• **WORK TO BE COMPLETED**
Each entry must be given again exactly; images do not belong in the copy.

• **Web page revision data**
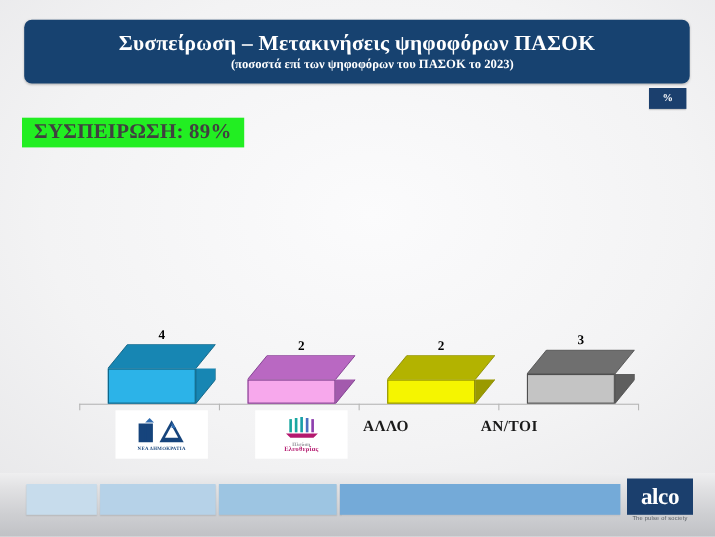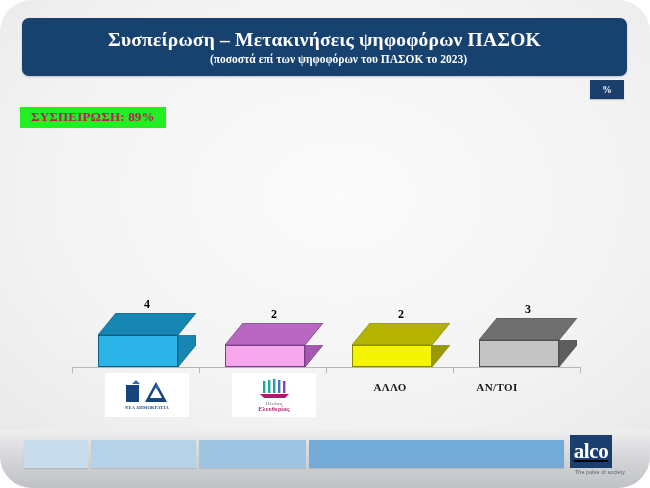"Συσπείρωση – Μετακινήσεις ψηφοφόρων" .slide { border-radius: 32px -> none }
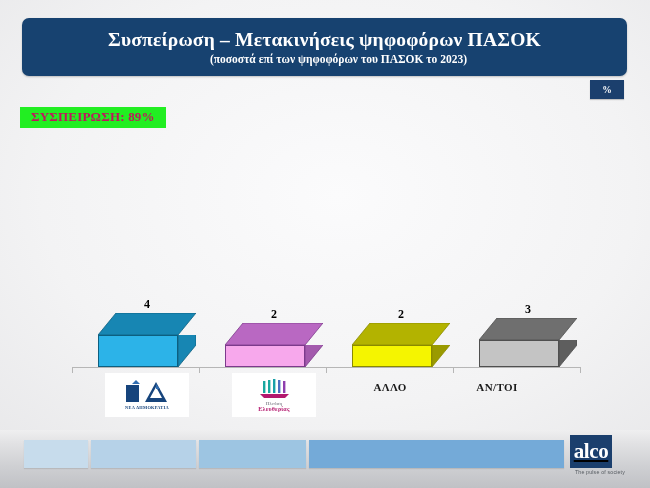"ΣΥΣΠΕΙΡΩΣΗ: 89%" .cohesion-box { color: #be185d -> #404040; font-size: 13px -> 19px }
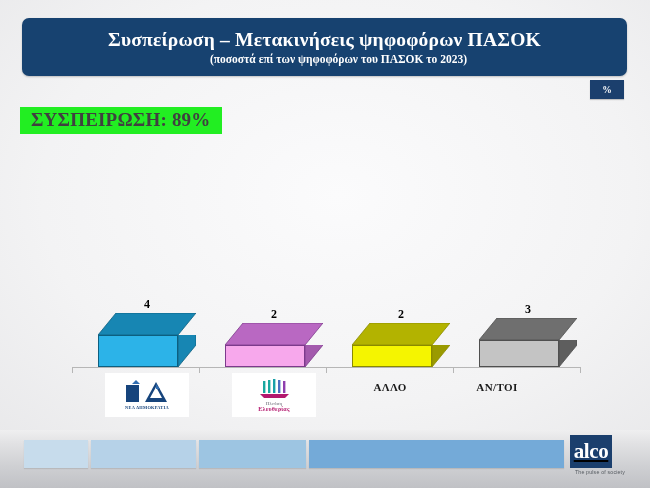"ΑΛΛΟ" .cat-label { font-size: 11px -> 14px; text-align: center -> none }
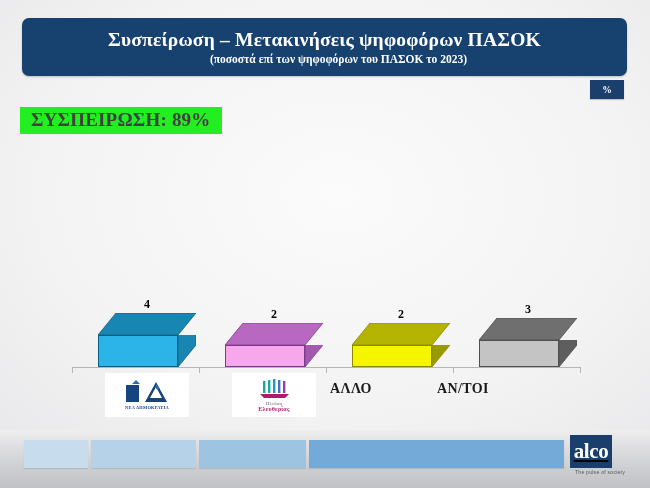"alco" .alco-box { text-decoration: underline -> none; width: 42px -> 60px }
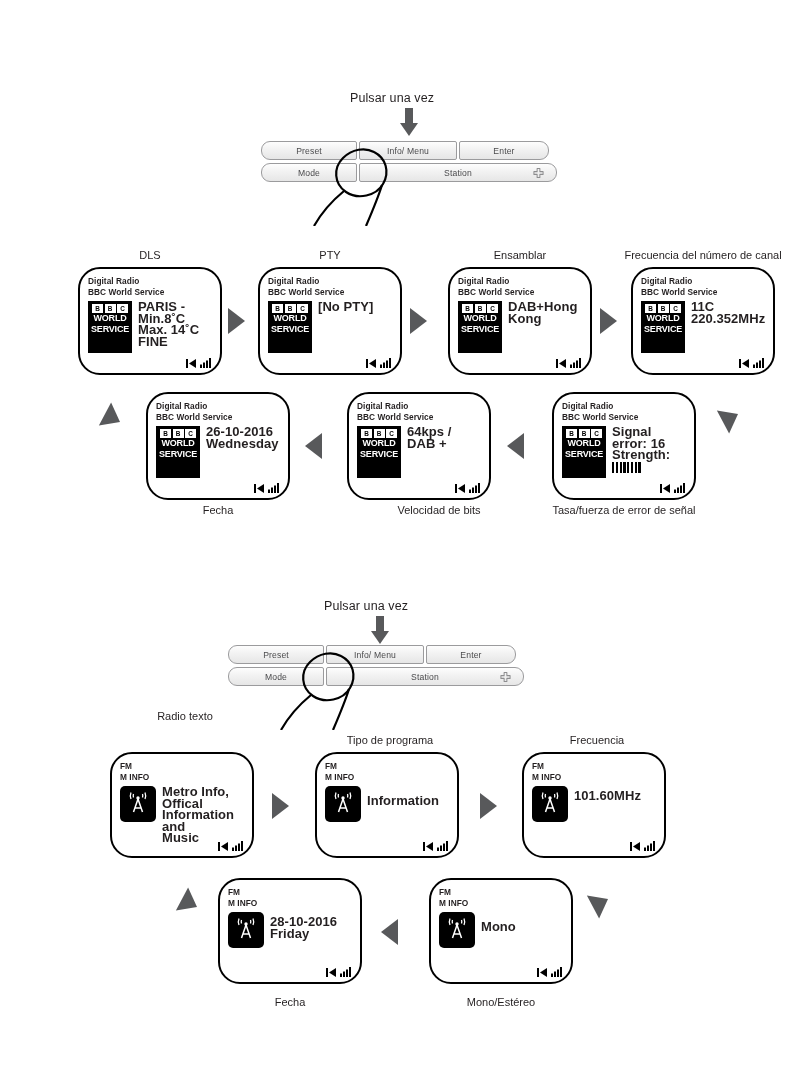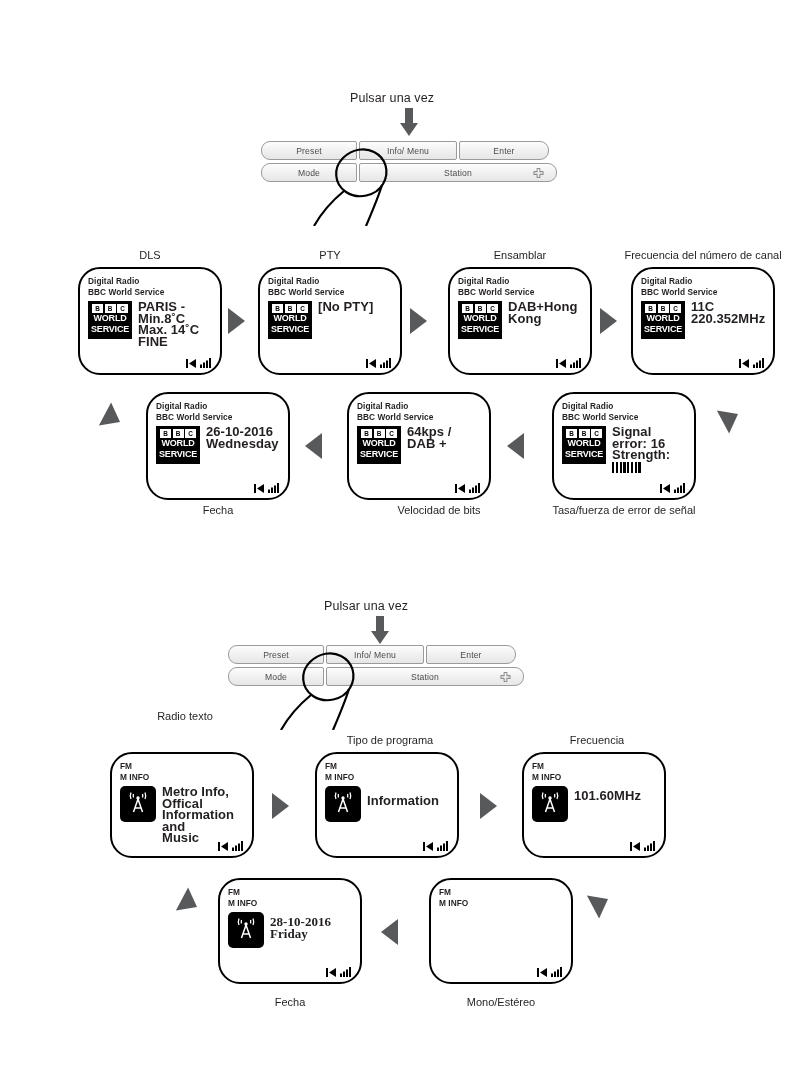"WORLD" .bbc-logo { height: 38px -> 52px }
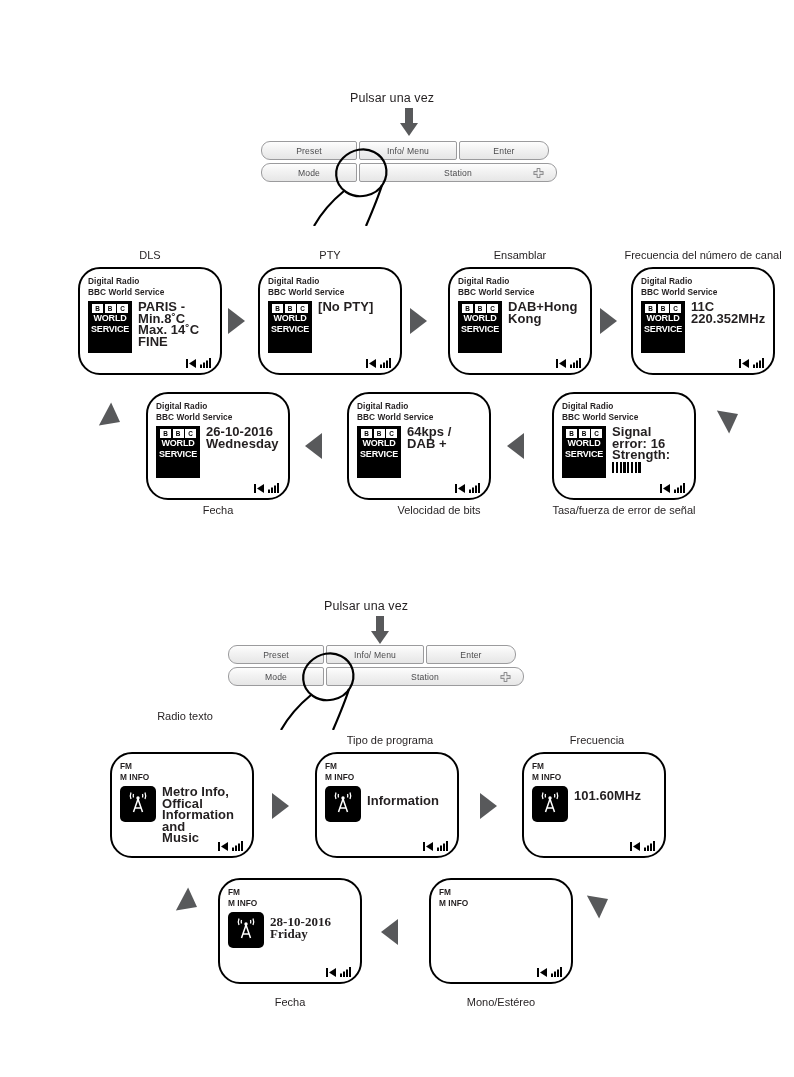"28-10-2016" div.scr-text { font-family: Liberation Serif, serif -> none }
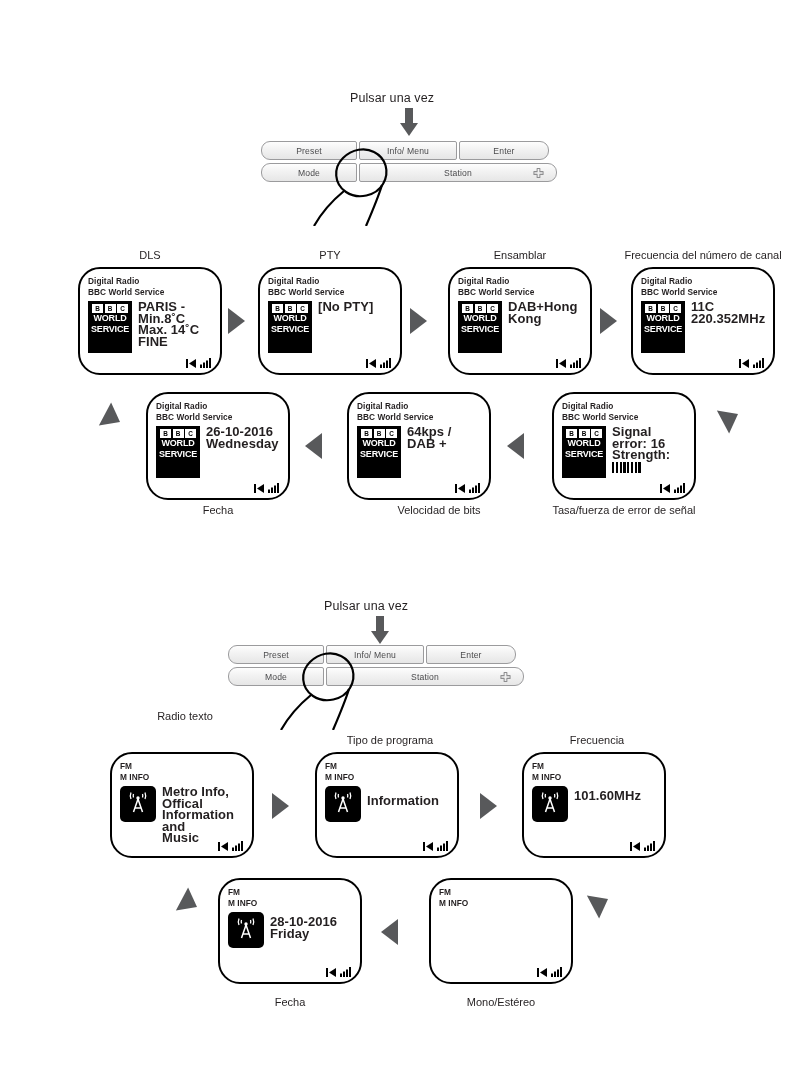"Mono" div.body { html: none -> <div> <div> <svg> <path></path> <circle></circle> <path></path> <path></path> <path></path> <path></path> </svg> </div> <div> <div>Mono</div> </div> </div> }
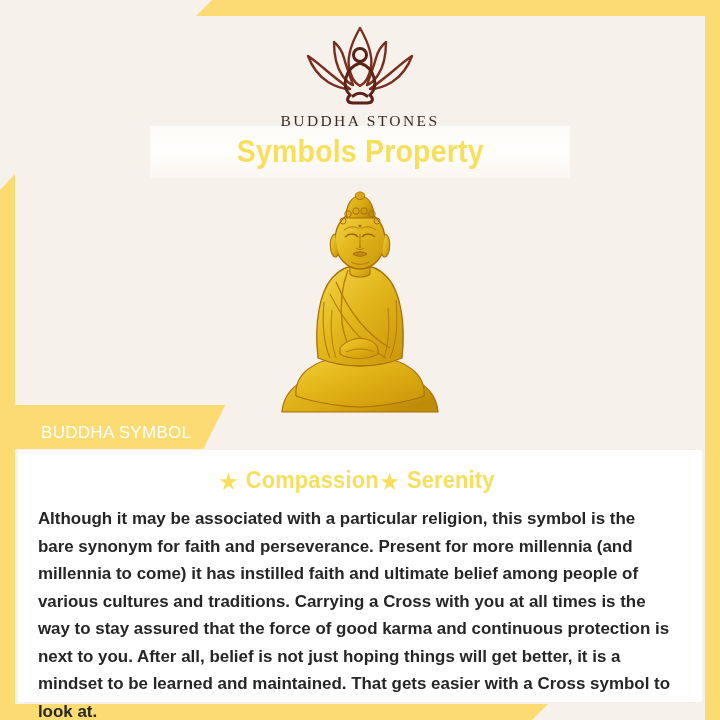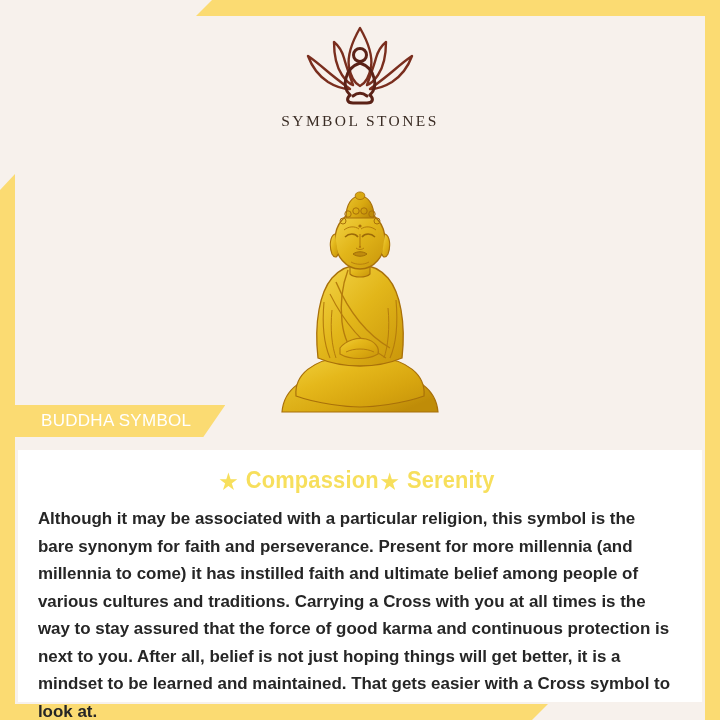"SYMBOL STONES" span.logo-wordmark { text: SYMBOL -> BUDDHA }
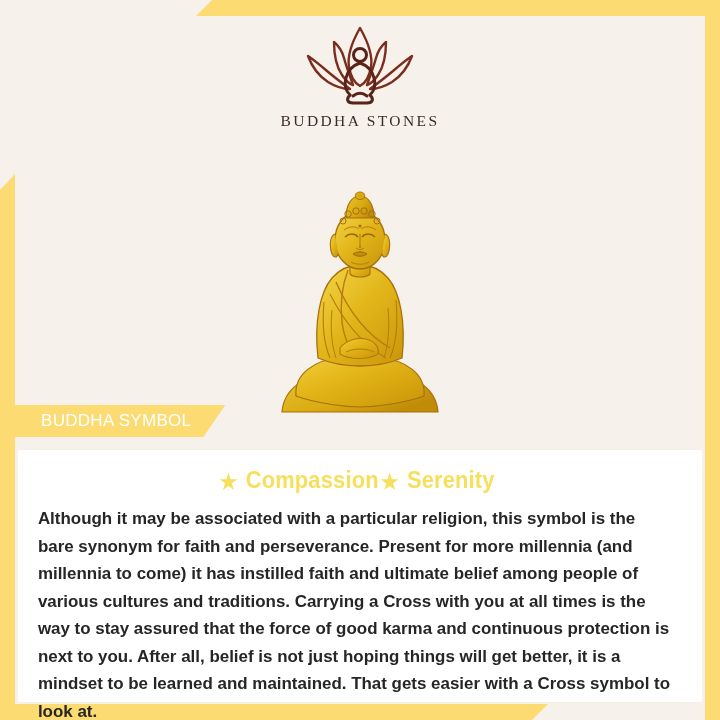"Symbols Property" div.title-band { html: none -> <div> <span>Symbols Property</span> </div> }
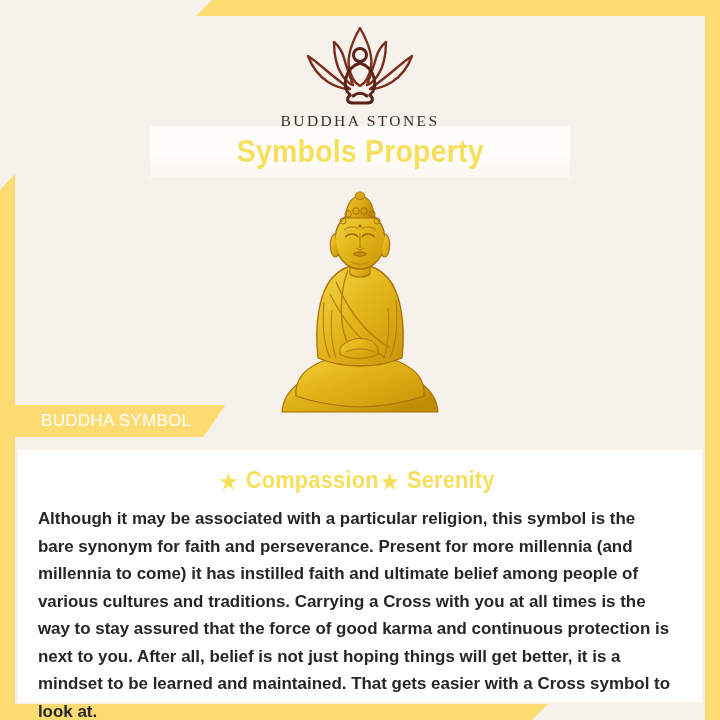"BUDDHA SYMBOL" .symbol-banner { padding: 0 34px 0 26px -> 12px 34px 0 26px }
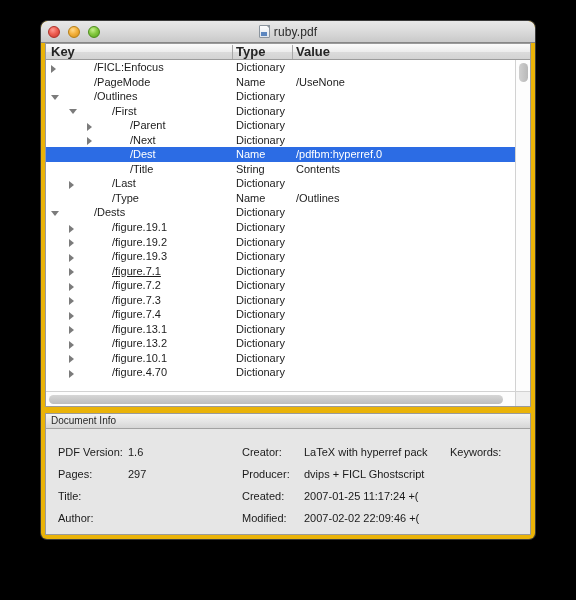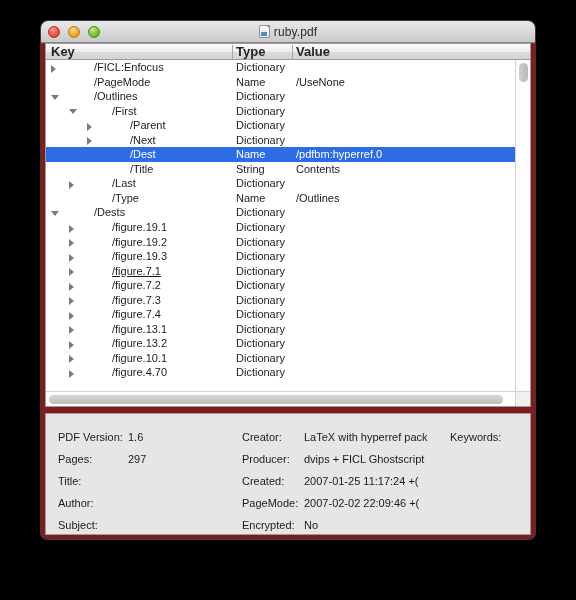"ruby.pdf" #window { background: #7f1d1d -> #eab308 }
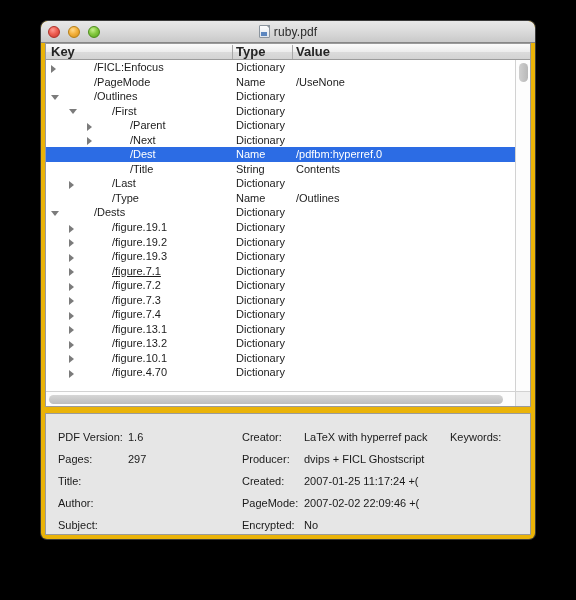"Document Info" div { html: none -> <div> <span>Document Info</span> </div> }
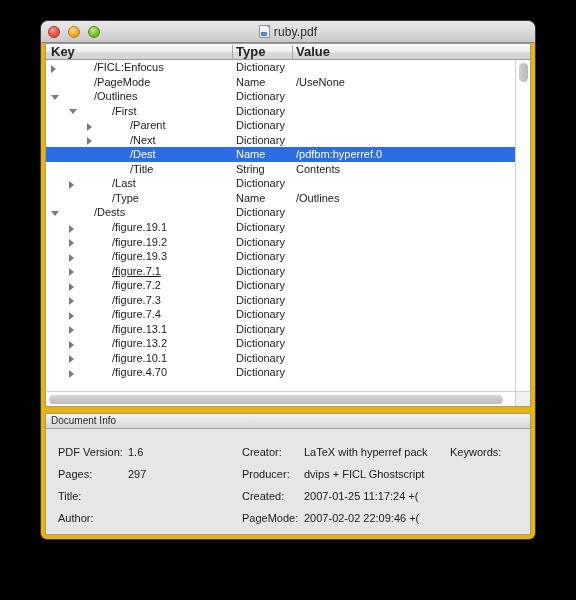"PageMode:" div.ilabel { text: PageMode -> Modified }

• **PROBLEM SOLUTION**
"Συσπείρωση – Μετακινήσεις ψηφοφόρων" .slide { border-radius: 32px -> none }
"ΣΥΣΠΕΙΡΩΣΗ: 89%" .cohesion-box { color: #be185d -> #404040; font-size: 13px -> 19px }
"ΑΛΛΟ" .cat-label { font-size: 11px -> 14px; text-align: center -> none }
"alco" .alco-box { text-decoration: underline -> none; width: 42px -> 60px }
"WORLD" .bbc-logo { height: 38px -> 52px }
"28-10-2016" div.scr-text { font-family: Liberation Serif, serif -> none }
"Mono" div.body { html: none -> <div> <div> <svg> <path></path> <circle></circle> <path></path> <path></path> <path></path> <path></path> </svg> </div> <div> <div>Mono</div> </div> </div> }
"SYMBOL STONES" span.logo-wordmark { text: SYMBOL -> BUDDHA }
"Symbols Property" div.title-band { html: none -> <div> <span>Symbols Property</span> </div> }
"BUDDHA SYMBOL" .symbol-banner { padding: 0 34px 0 26px -> 12px 34px 0 26px }
"ruby.pdf" #window { background: #7f1d1d -> #eab308 }
"Document Info" div { html: none -> <div> <span>Document Info</span> </div> }
"PageMode:" div.ilabel { text: PageMode -> Modified }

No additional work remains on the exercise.